Methods: Providers catering to paediatric population in the project cities were systematically mapped and contacted using different outreach strategies. The focus of outreach efforts was to increase provider literacy and increase their awareness of the availability of free rapid diagnostic services with the goal of changing their diagnostic approaches.


Results: From April 2014 to June 2016, more than 5,700 providers/facilities were mapped and 3,670 of them were approached. The number of providers/facilities engaged under the project increased more than 10-fold (43 in April, 2014 to 466 in June, 2016), with significant increase in project uptake, both from public and private sector. Overall 42,238 paediatric presumptive TB cases were enrolled in the project, across the four cities. Over the project period, quarterly diagnostic uptake and paediatric TB cases detection rates increased more than two-fold. TB detection rates were similar in patients from public and private sectors.

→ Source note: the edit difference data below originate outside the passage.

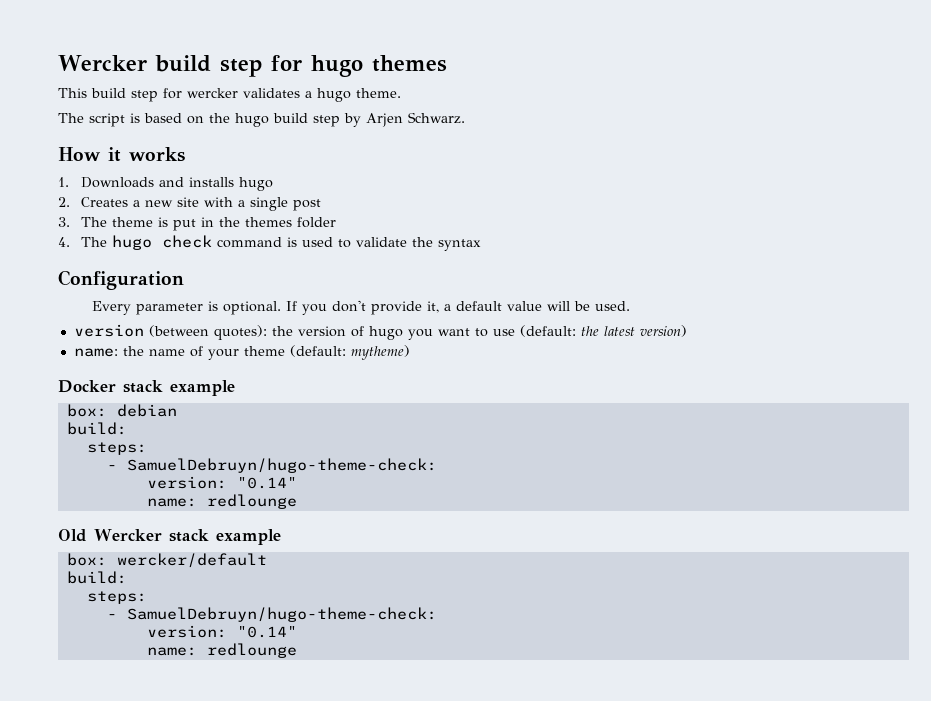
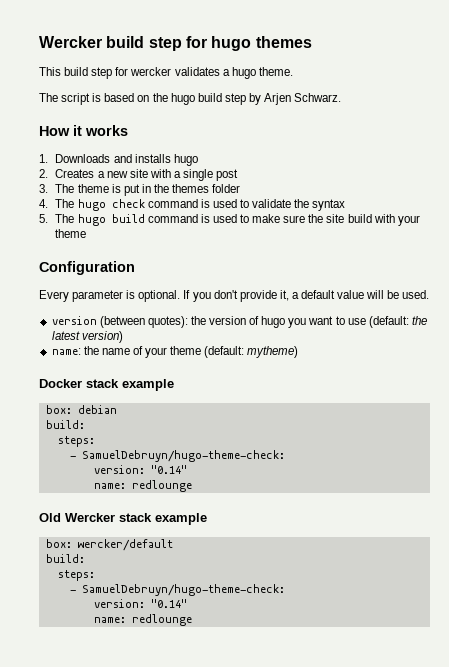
(482, 245) none -> [39,214,420,226] [55,229,87,238] // 5. The hugo build command is used to make sure the site build with your theme

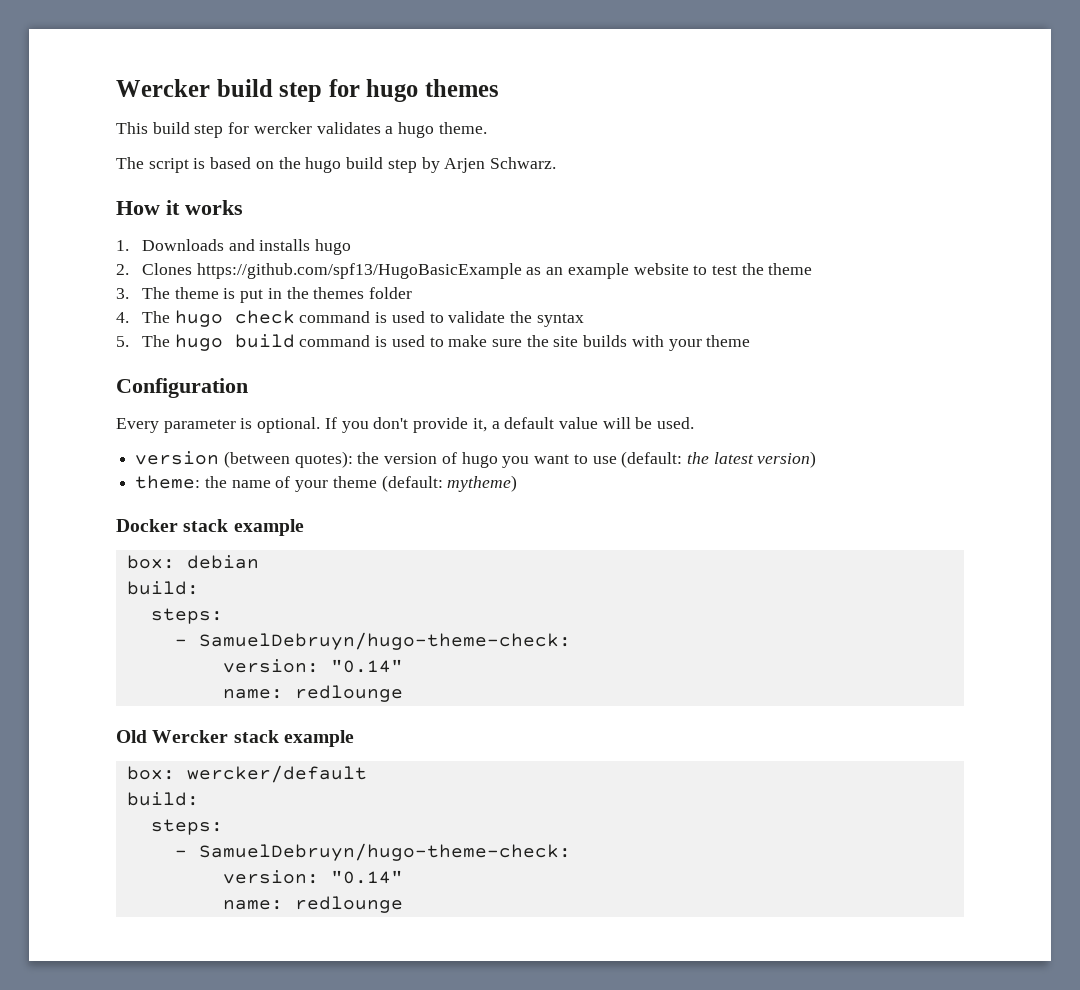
[55,169,239,181] Creates a new site with a single post -> [141,263,813,279] Clones https://github.com/spf13/HugoBasicExample as an example website to test the theme
[347,214,372,223] build -> [583,335,628,347] builds
[51,348,81,355] name: -> [135,475,201,489] theme:

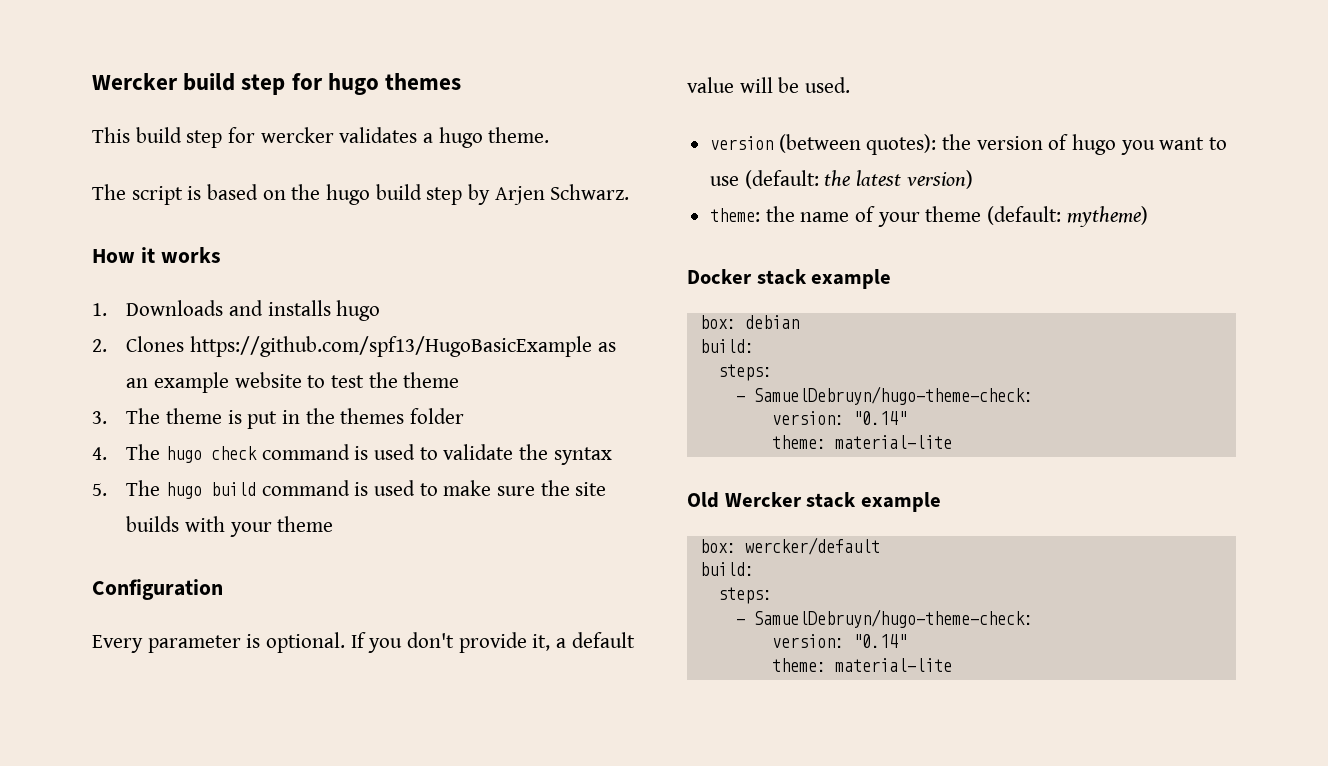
[222,685,403,702] name: redlounge -> [771,435,952,449] theme: material-lite
[222,896,403,913] name: redlounge -> [771,658,952,672] theme: material-lite

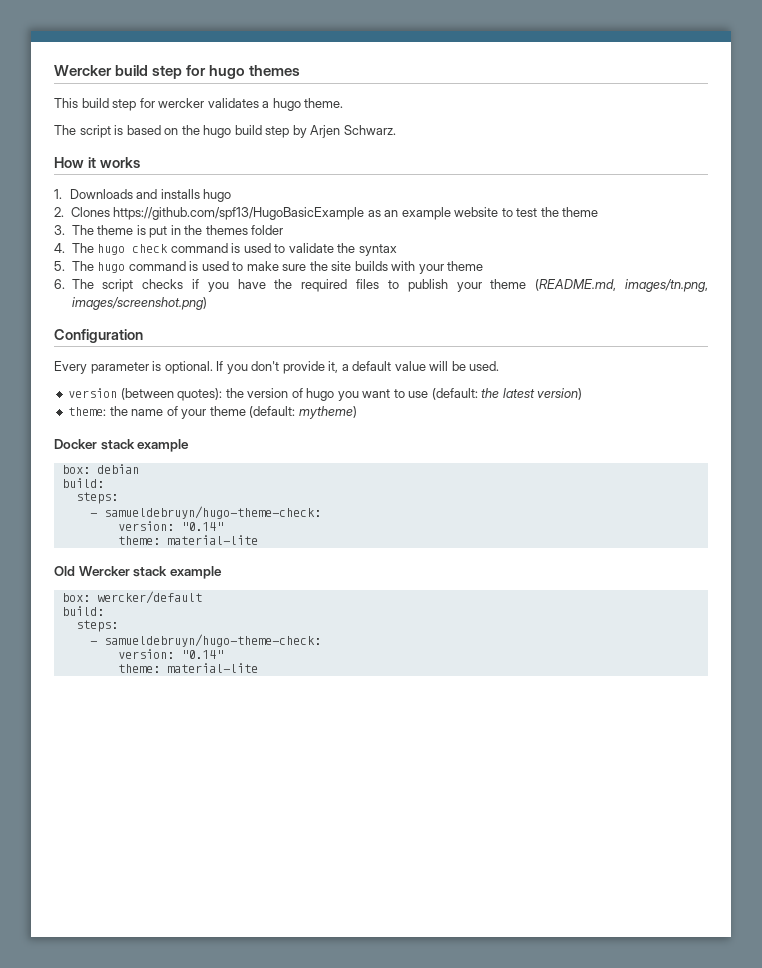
[210,482,256,496] build -> (126, 267) none
(334, 524) none -> [54,279,708,292] [71,297,207,310] // 6. The script checks if you have the required files to publish your theme (README.md, images/tn.png, images/screenshot.png)
[753,386,1033,405] SamuelDebruyn/hugo-theme-check: -> [103,506,321,519] samueldebruyn/hugo-theme-check:
[753,609,1033,628] SamuelDebruyn/hugo-theme-check: -> [103,634,321,647] samueldebruyn/hugo-theme-check:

Conclusions: Ongoing efforts in scaling up new rapid diagnostics involves significant investments. These efforts need to be complemented with proactive provider engagement to ensure provider-literacy and awareness, for maximizing impact of this scale-up. The current project demonstrated the usefulness of outreach and education interventions for the effective uptake of newer diagnostics.